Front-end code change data
== Segment start ==
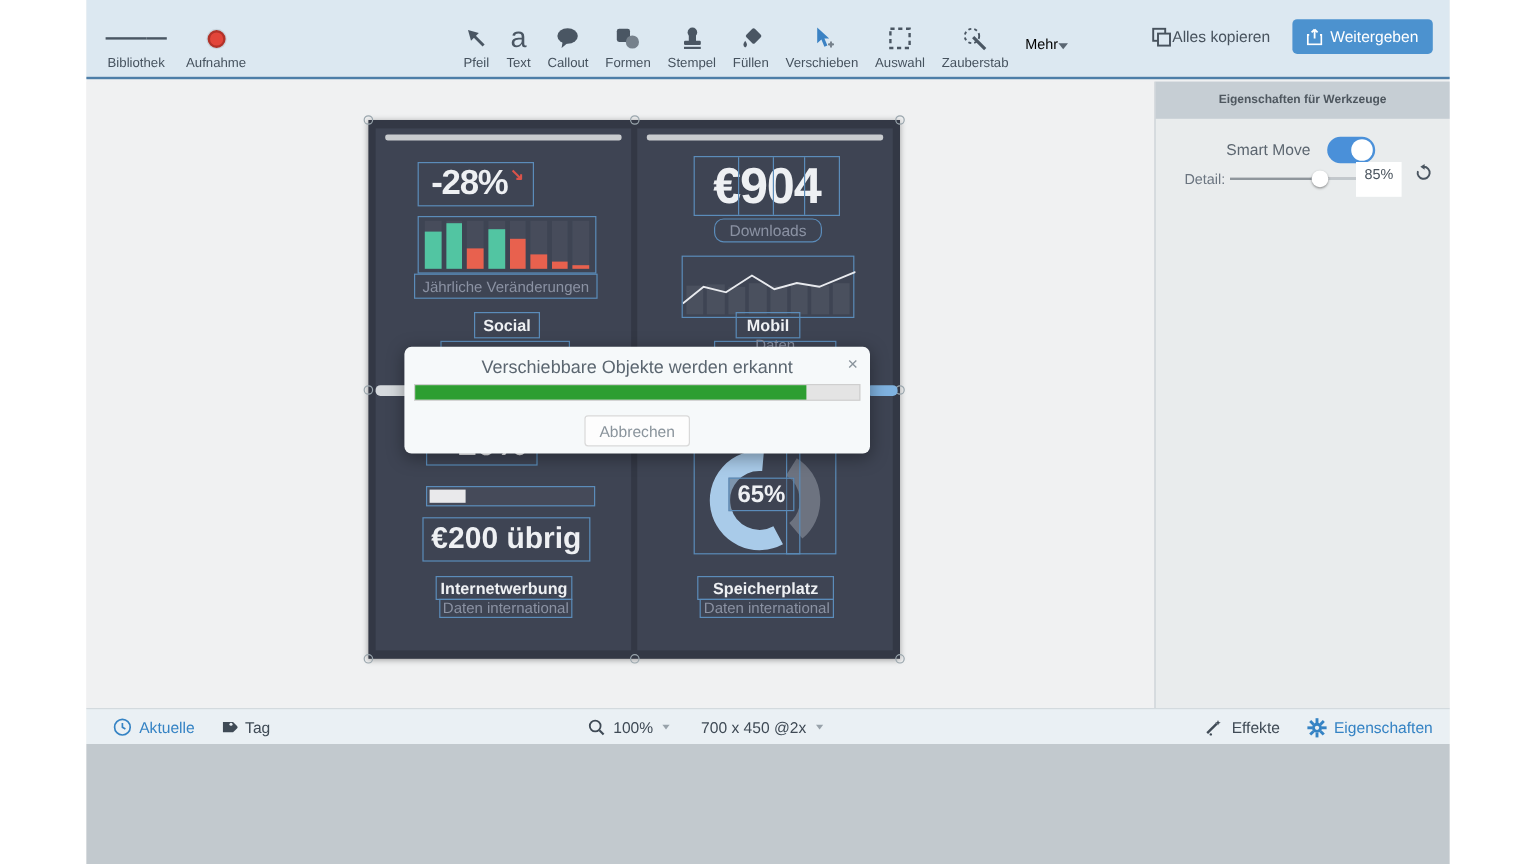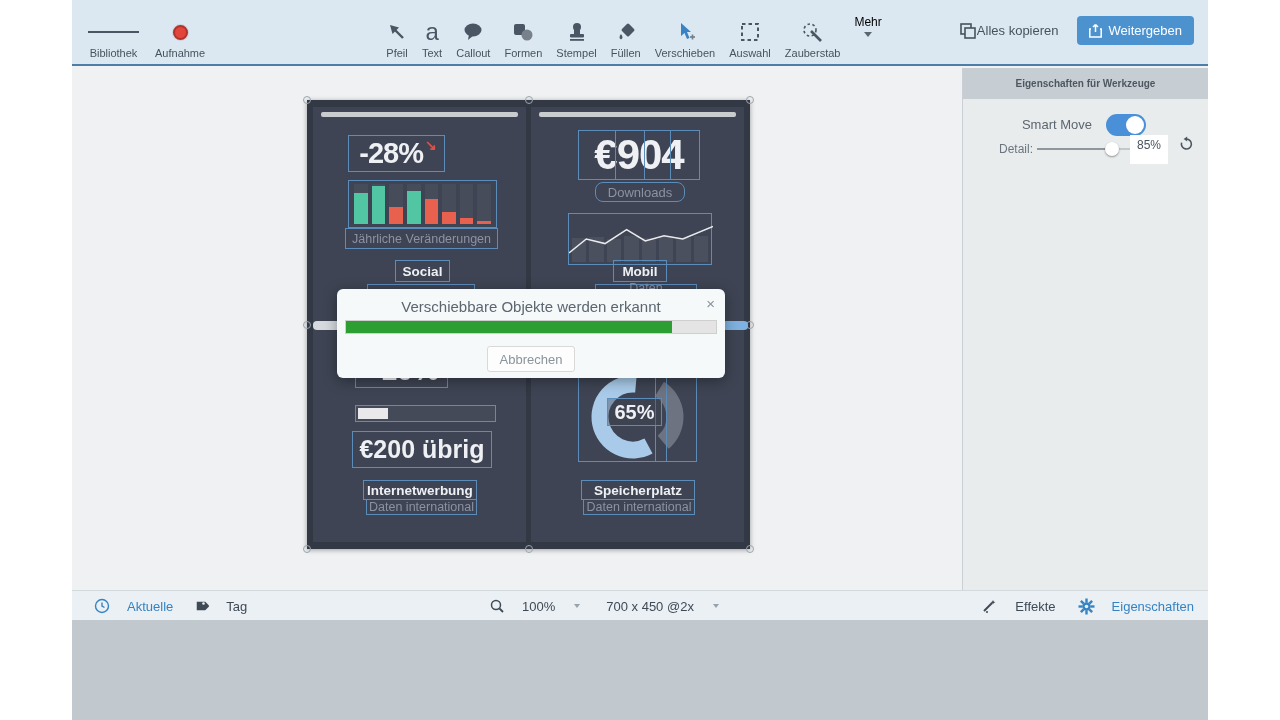--- a/index.html
+++ b/index.html
@@ -11,21 +11,21 @@
   .titem { display:flex; flex-direction:column; align-items:center; justify-content:flex-end; height:52px; cursor:default; }
   .titem .tico { height:26px; display:flex; align-items:center; justify-content:center; color:#4a5663; }
   .titem .tlab { font-size:11px; color:#46525e; margin-top:2px; white-space:nowrap; }
   .tgroup-left { position:absolute; left:16px; top:7px; display:flex; gap:16px; }
   .tgroup-tools { position:absolute; left:314px; top:7px; display:flex; gap:14px; }
   .tgroup-right { position:absolute; right:14px; top:16px; display:flex; align-items:center; gap:18px; }
   .copyall { display:flex; align-items:center; font-size:13px; color:#47525d; }
   .sharebtn { display:flex; align-items:center; gap:7px; background:#4c92cf; color:#fff; font-size:13px; border:none; border-radius:4px; padding:7px 12px; cursor:pointer; }
   .record-dot { width:15px; height:15px; border-radius:50%; background:#e2453a; border:2px solid #b23229; box-shadow:0 0 0 1px #c9d4dc; }
   .lib-icon span { display:block; width:17px; height:2px; background:#4a5663; margin:2.5px 0; }
-  .mehr-item { display:flex; flex-direction:column; align-items:center; justify-content:flex-start; height:52px; padding-top:8px; }
+  .mehr-item { display:flex; flex-direction:row; align-items:center; justify-content:flex-start; height:52px; padding-top:8px; }
   .mehr-item .tlab { font-size:12px; margin-top:0; }
   .caret { width:0; height:0; border-left:4px solid transparent; border-right:4px solid transparent; border-top:5px solid #5a6672; margin-top:3px; }
 
   
   .canvas-area { position:absolute; left:0; top:68px; width:890px; bottom:130px; background:#f0f1f2; }
 
   .stage { position:absolute; left:235px; top:32px; width:443px; height:449px; background:#333845; box-shadow:0 1px 5px rgba(0,0,0,.35); }
   .panel { position:absolute; top:7px; height:435px; width:213px; background:#3e4453; }
   .panel.lp { left:6px; } .panel.rp { left:224px; }
   .pbar { position:absolute; left:8px; right:8px; top:5px; height:5px; background:#c9cccf; border-radius:2px; }
@@ -79,31 +79,31 @@
   .modal-prog .fill { height:100%; background:#2d9e31; }
   .modal-btn { position:absolute; left:50%; transform:translateX(-50%); top:57px; width:88px; height:26px; background:#fdfdfd; border:1px solid #d9d9d9; border-radius:3px; font-size:13px; color:#8a949c; cursor:pointer; }
 
   
   .props { position:absolute; right:0; top:68px; width:246px; bottom:130px; background:#e9eced; border-left:1px solid #c9cfd4; }
   .props-head { height:31px; background:#c6ced4; display:flex; align-items:center; justify-content:center; font-size:10px; font-weight:bold; color:#4e575f; }
   .sm-row { position:absolute; left:0; right:0; top:45px; height:24px; }
   .sm-label { position:absolute; right:116px; top:4px; font-size:13px; color:#5c6670; }
   .toggle { position:absolute; right:62px; top:1px; width:40px; height:22px; background:#4a90d9; border-radius:11px; cursor:pointer; }
   .toggle .knob { position:absolute; right:2px; top:2px; width:18px; height:18px; background:#fff; border-radius:50%; }
-  .dt-row { position:absolute; left:12px; right:0; top:70px; height:22px; }
+  .dt-row { position:absolute; left:0; right:0; top:70px; height:22px; }
   .dt-label { position:absolute; left:24px; top:4px; font-size:12px; color:#6b7580; }
   .slider { position:absolute; left:62px; top:10px; width:110px; height:2px; background:#8f969c; cursor:pointer; }
   .slider .after { position:absolute; left:72%; right:0; top:0; height:2px; background:#c2c8cc; }
   .slider .knob { position:absolute; left:62%; top:-6px; width:14px; height:14px; background:#fff; border-radius:50%; box-shadow:0 1px 2px rgba(0,0,0,.4); }
   .dt-value { position:absolute; right:40px; top:-3px; width:38px; height:29px; background:#fff; font-size:12px; color:#4a545e; text-align:center; line-height:20px; }
   .reset-ico { position:absolute; right:14px; top:-2px; }
 
   
   .statusbar { position:absolute; left:0; right:0; bottom:100px; height:30px; background:#eaf0f4; border-top:1px solid #d3dade; }
-  .sb-item { display:flex; align-items:center; gap:17px; font-size:13px; color:#3f4a55; white-space:nowrap; cursor:pointer; }
+  .sb-item { display:flex; align-items:center; gap:6px; font-size:13px; color:#3f4a55; white-space:nowrap; cursor:pointer; }
   .sb-item.blue { color:#3583c4; }
   .sb-left { position:absolute; left:22px; top:0; height:30px; display:flex; gap:20px; align-items:center; }
   .sb-center { position:absolute; left:418px; top:0; height:30px; display:flex; gap:26px; align-items:center; }
   .sb-right { position:absolute; right:14px; top:0; height:30px; display:flex; gap:22px; align-items:center; }
   .mini-caret { width:0; height:0; border-left:3px solid transparent; border-right:3px solid transparent; border-top:4px solid #98a2aa; margin-left:2px; }
   .graybottom { position:absolute; left:0; right:0; bottom:0; height:100px; background:#c2c9ce; }
 </style>
 </head>
 <body>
== Segment end ==
AIM OF THE EXERCISE: Retype the data word for word and keep the pictures out of it.

SOLUTION FOR THIS EXERCISE:
--- a/index.html
+++ b/index.html
@@ -11,21 +11,21 @@
   .titem { display:flex; flex-direction:column; align-items:center; justify-content:flex-end; height:52px; cursor:default; }
   .titem .tico { height:26px; display:flex; align-items:center; justify-content:center; color:#4a5663; }
   .titem .tlab { font-size:11px; color:#46525e; margin-top:2px; white-space:nowrap; }
   .tgroup-left { position:absolute; left:16px; top:7px; display:flex; gap:16px; }
   .tgroup-tools { position:absolute; left:314px; top:7px; display:flex; gap:14px; }
   .tgroup-right { position:absolute; right:14px; top:16px; display:flex; align-items:center; gap:18px; }
   .copyall { display:flex; align-items:center; font-size:13px; color:#47525d; }
   .sharebtn { display:flex; align-items:center; gap:7px; background:#4c92cf; color:#fff; font-size:13px; border:none; border-radius:4px; padding:7px 12px; cursor:pointer; }
   .record-dot { width:15px; height:15px; border-radius:50%; background:#e2453a; border:2px solid #b23229; box-shadow:0 0 0 1px #c9d4dc; }
   .lib-icon span { display:block; width:17px; height:2px; background:#4a5663; margin:2.5px 0; }
-  .mehr-item { display:flex; flex-direction:column; align-items:center; justify-content:flex-start; height:52px; padding-top:8px; }
+  .mehr-item { display:flex; flex-direction:row; align-items:center; justify-content:flex-start; height:52px; padding-top:8px; }
   .mehr-item .tlab { font-size:12px; margin-top:0; }
   .caret { width:0; height:0; border-left:4px solid transparent; border-right:4px solid transparent; border-top:5px solid #5a6672; margin-top:3px; }
 
   
   .canvas-area { position:absolute; left:0; top:68px; width:890px; bottom:130px; background:#f0f1f2; }
 
   .stage { position:absolute; left:235px; top:32px; width:443px; height:449px; background:#333845; box-shadow:0 1px 5px rgba(0,0,0,.35); }
   .panel { position:absolute; top:7px; height:435px; width:213px; background:#3e4453; }
   .panel.lp { left:6px; } .panel.rp { left:224px; }
   .pbar { position:absolute; left:8px; right:8px; top:5px; height:5px; background:#c9cccf; border-radius:2px; }
@@ -79,31 +79,31 @@
   .modal-prog .fill { height:100%; background:#2d9e31; }
   .modal-btn { position:absolute; left:50%; transform:translateX(-50%); top:57px; width:88px; height:26px; background:#fdfdfd; border:1px solid #d9d9d9; border-radius:3px; font-size:13px; color:#8a949c; cursor:pointer; }
 
   
   .props { position:absolute; right:0; top:68px; width:246px; bottom:130px; background:#e9eced; border-left:1px solid #c9cfd4; }
   .props-head { height:31px; background:#c6ced4; display:flex; align-items:center; justify-content:center; font-size:10px; font-weight:bold; color:#4e575f; }
   .sm-row { position:absolute; left:0; right:0; top:45px; height:24px; }
   .sm-label { position:absolute; right:116px; top:4px; font-size:13px; color:#5c6670; }
   .toggle { position:absolute; right:62px; top:1px; width:40px; height:22px; background:#4a90d9; border-radius:11px; cursor:pointer; }
   .toggle .knob { position:absolute; right:2px; top:2px; width:18px; height:18px; background:#fff; border-radius:50%; }
-  .dt-row { position:absolute; left:12px; right:0; top:70px; height:22px; }
+  .dt-row { position:absolute; left:0; right:0; top:70px; height:22px; }
   .dt-label { position:absolute; left:24px; top:4px; font-size:12px; color:#6b7580; }
   .slider { position:absolute; left:62px; top:10px; width:110px; height:2px; background:#8f969c; cursor:pointer; }
   .slider .after { position:absolute; left:72%; right:0; top:0; height:2px; background:#c2c8cc; }
   .slider .knob { position:absolute; left:62%; top:-6px; width:14px; height:14px; background:#fff; border-radius:50%; box-shadow:0 1px 2px rgba(0,0,0,.4); }
   .dt-value { position:absolute; right:40px; top:-3px; width:38px; height:29px; background:#fff; font-size:12px; color:#4a545e; text-align:center; line-height:20px; }
   .reset-ico { position:absolute; right:14px; top:-2px; }
 
   
   .statusbar { position:absolute; left:0; right:0; bottom:100px; height:30px; background:#eaf0f4; border-top:1px solid #d3dade; }
-  .sb-item { display:flex; align-items:center; gap:17px; font-size:13px; color:#3f4a55; white-space:nowrap; cursor:pointer; }
+  .sb-item { display:flex; align-items:center; gap:6px; font-size:13px; color:#3f4a55; white-space:nowrap; cursor:pointer; }
   .sb-item.blue { color:#3583c4; }
   .sb-left { position:absolute; left:22px; top:0; height:30px; display:flex; gap:20px; align-items:center; }
   .sb-center { position:absolute; left:418px; top:0; height:30px; display:flex; gap:26px; align-items:center; }
   .sb-right { position:absolute; right:14px; top:0; height:30px; display:flex; gap:22px; align-items:center; }
   .mini-caret { width:0; height:0; border-left:3px solid transparent; border-right:3px solid transparent; border-top:4px solid #98a2aa; margin-left:2px; }
   .graybottom { position:absolute; left:0; right:0; bottom:0; height:100px; background:#c2c9ce; }
 </style>
 </head>
 <body>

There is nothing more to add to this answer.